Shutdown of the Hyper-Converged Cluster (CEPH)

albert_a

Well-Known Member
Mar 22, 2018
43
6
48
41
Hi,

Can someone explain how to shutdown the hyper-converged cluster properly?
I suppose the steps should be as follows:

1. Shutdown all VMs on every node
2. Set the following flags:
# ceph osd set noout
# ceph osd set nobackfill
# ceph osd set norecover
3. Shutdown the nodes only after All the VMs on all nodes was shut down.
4. Restore CEPH flags when all the nodes boot up.

If this sequence is correct, then I have a second question.
What is the proper way to perform step 1? How to shutdown both HA-managed and non-HA managed VMs on the node?

- Stopping of pve-manager is not allowed:
# systemctl stop pve-manager
Failed to stop pve-manager.service: Operation refused, unit pve-guests.service may be requested by dependency only (it is configured to refuse manual start/stop).
See system logs and 'systemctl status pve-manager.service' for details.

- Stopping via pvesh only affects non-HA VMs:
# pvesh create /nodes/localhost/stopall

Best regards,
Albert
 
Well, you usually don't shutdown the whole cluster, especially since you have/want HA. :)

# ceph osd set noout
I don't recommend to set this, since all nodes will boot again and may or may not start properly.

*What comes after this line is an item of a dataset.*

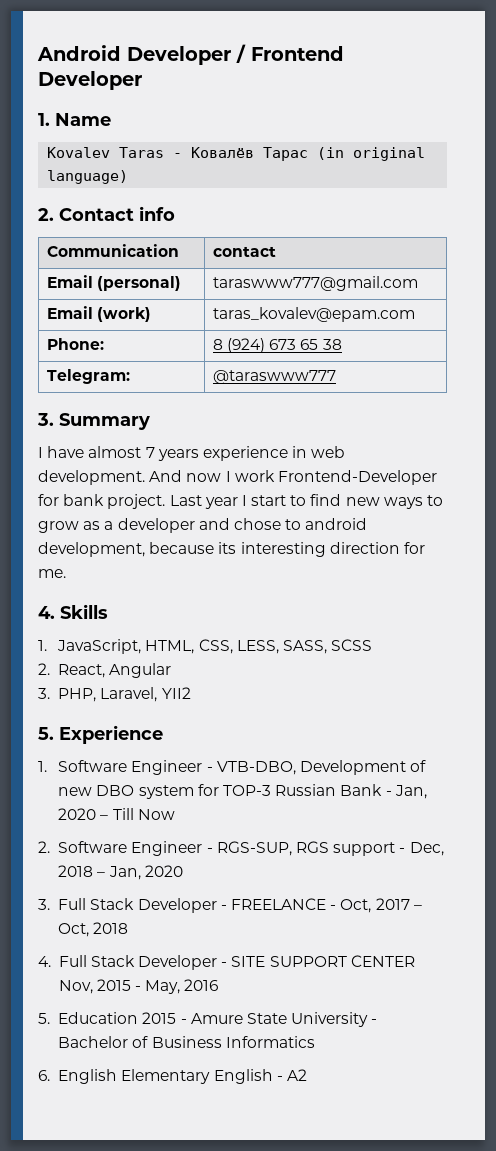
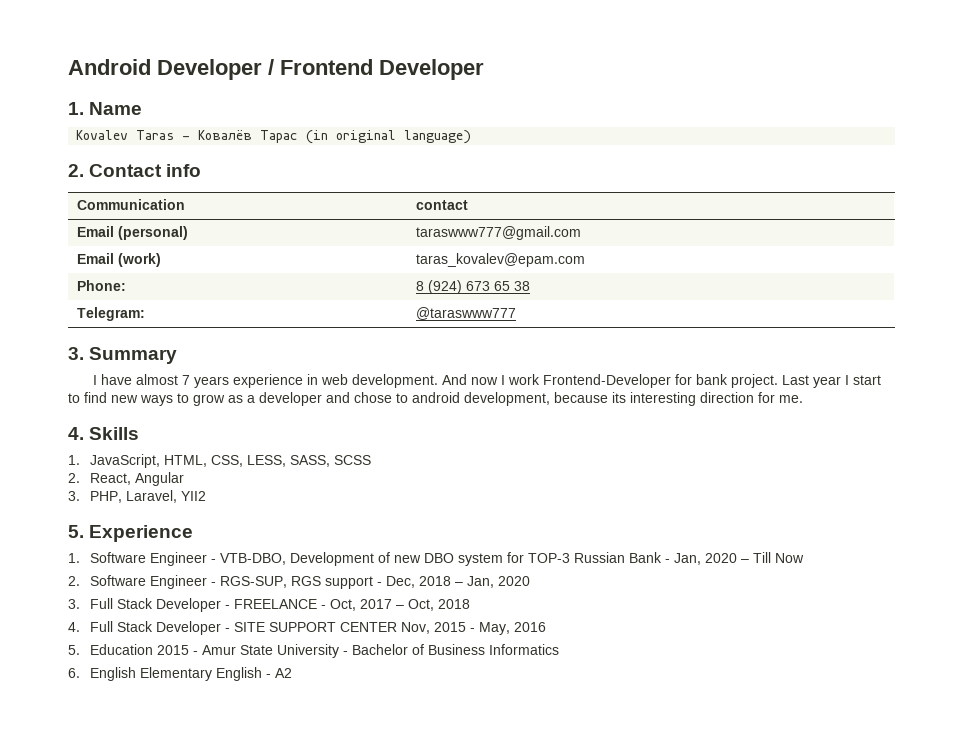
[190,1013,243,1024] Amure -> [201,645,236,655] Amur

What is the proper way to perform step 1? How to shutdown both HA-managed and non-HA managed VMs on the node?
You can use freeze as shutdown policy, so services don't move.
https://pve.proxmox.com/pve-docs/chapter-ha-manager.html#_node_maintenance
 
I don't recommend to set this, since all nodes will boot again and may or may not start properly.
Thanks for advice, it might be reasonable in some circumstances. Currently I have to set it even if some nodes fail to start, and remove the flag only during in the period of minimum cluster load.
Well, you usually don't shutdown the whole cluster, especially since you have/want HA. :)
You are not serious. Do you?) There are numerous reasons when you need to shut down the cluster. Force majeure, security reasons, maintenance, energy saving, staff negligence, and much more, no talking about power outages within small companies.
You can use freeze as shutdown policy, so services don't move.
https://pve.proxmox.com/pve-docs/chapter-ha-manager.html#_node_maintenance
I can. But how is it it related to my questions?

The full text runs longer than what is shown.